The third exception is for what lawyers call a “de facto merger." A merger occurs where two or more companies unite to form a single business. In a standard merger, the buyer becomes responsible automatically for all of the seller's debts. On the other hand, a “de facto merger," or a merger-in-fact, occurs if the sale of a company mimicked the result of a merger except for the assumption of liabilities.

In making this determination, a court will look at the following factors:

  • Continuity of ownership.
  • Cessation of ordinary business and dissolution of the seller as early as possible.
  • Assumption by the buyer of the liabilities necessary for the uninterrupted continuation of the business; and
  • Continuity of management, personnel, physical location, assets, and general business operation.

Once again, what constitutes a de facto merger depends on state law. And some states view this exception broadly when it comes to cases involving personal injury or products liability. As you see, this gets complicated. So consider consulting a lawyer about legal services.

Exception Four: Mere Continuation

The fourth exception is called the “mere continuation" exception. This exception is closely related to the de facto merger exception described above. This exception imposes liability if the sale of the company is really just a business reorganization. Some courts have described this situation as when the buyer is merely a “new hat" for the seller.

In determining whether a buyer is the mere continuation of a seller, a court will look at the following factors:

  • Continued use of the name, facilities, and employees;
  • Common identity of the owners or management of the buyer and seller; and
  • Whether only one company exists after the purchase of the company.

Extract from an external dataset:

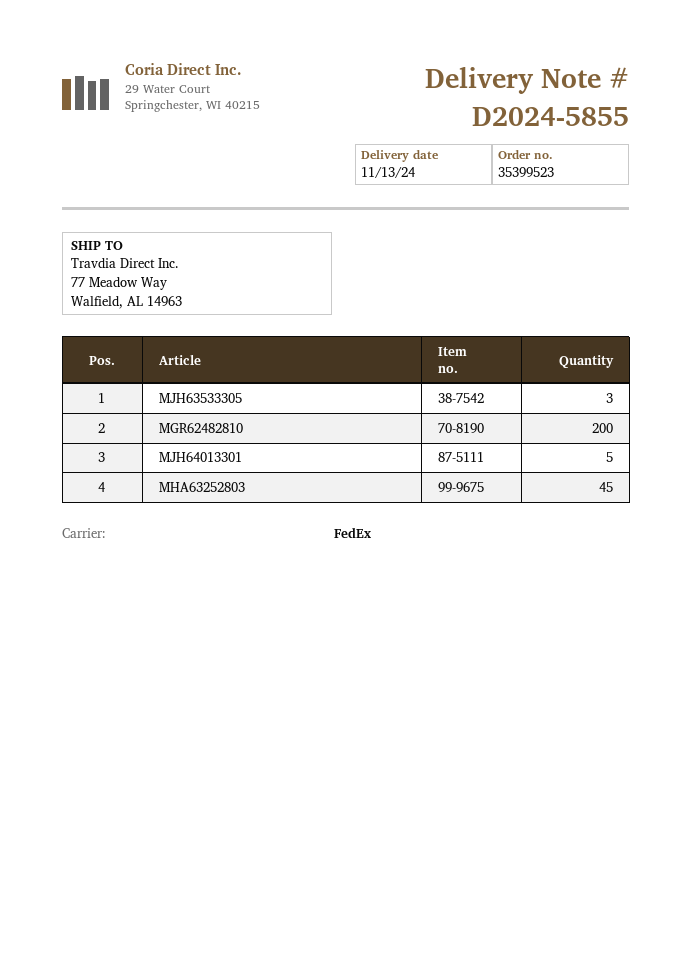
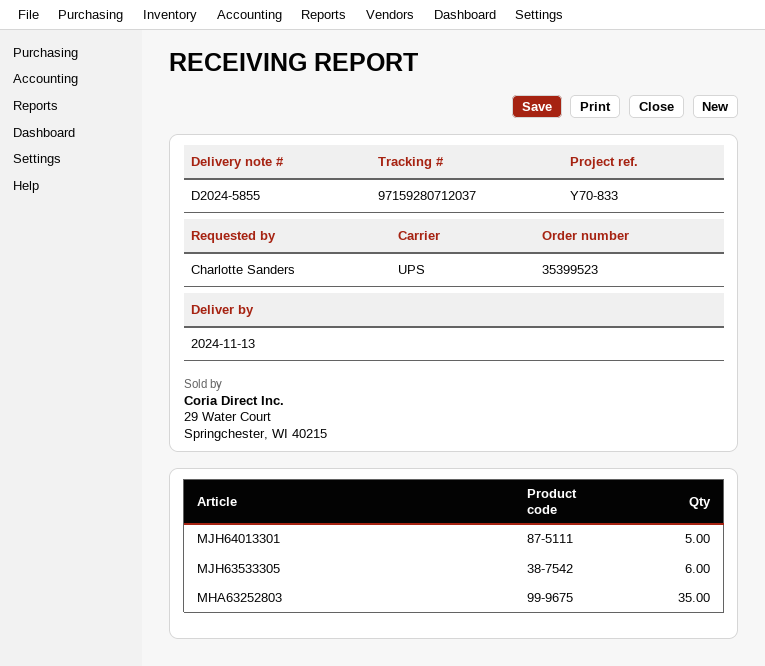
shipping method: FedEx -> UPS
MJH63533305: 3 -> 6
MGR62482810: 200 -> none
MHA63252803: 45 -> 35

Not only does state law vary, but courts within the same state are also inconsistent when it comes to this exception. A lawyer with the know-how would be able to help guide you through the complicated legal hoops.

Exception Five for Personal Injury or Product Liability: Continuity of Enterprise

In certain states, there are two more exceptions that might apply if you need to sue a buyer and the seller is not otherwise responsible, particularly if your claim involves personal injury or product liability.

This fifth exception is the “continuity of enterprise" exception. This is an expansion of the mere continuation exception, only with a different focus. The mere continuation exception asks whether there is a continuation of the company; the continuity of enterprise exception looks at the seller's business operations. Specifically, a court will focus on the following factors:

  • Continuity of management, personnel, assets, facilities, and operations;
  • The seller dissolves or stops doing business;
  • The buyer assumes the liabilities necessary to keep the business running; and
  • The buyer holds itself out to the public as a continuation of the seller.

Exception Six for Personal Injury: Product Line

A sixth possible exception is called the “product line" exception. The purpose is purely to compensate someone who suffers personal injuries caused by a product manufactured by the seller. A buyer that continues making the exact same product as the seller may be found liable to a claimant for a defective product, even if it did not own the company that made the specific product.

Consult a Lawyer

There are several different ways to recover if a company that is sold owes you money or injures you. If the company still exists, you can file suit. If not, you may consider suing the shareholders. And if that is not an option, you may want to pursue legal action against the buyer.

But as you can see, the legal analysis gets really complicated. Not only do state laws differ and often conflict significantly, but courts also disagree on how to choose which state's law applies to any given case.

If you decide that suing a sold company is necessary, bring in a law firm. An experienced business lawyer will be able to provide you with legal advice. Many don't charge legal fees for an initial consultation. And keep in mind that most states have statutes of limitations, so you may have a limited amount of time in which to file suit.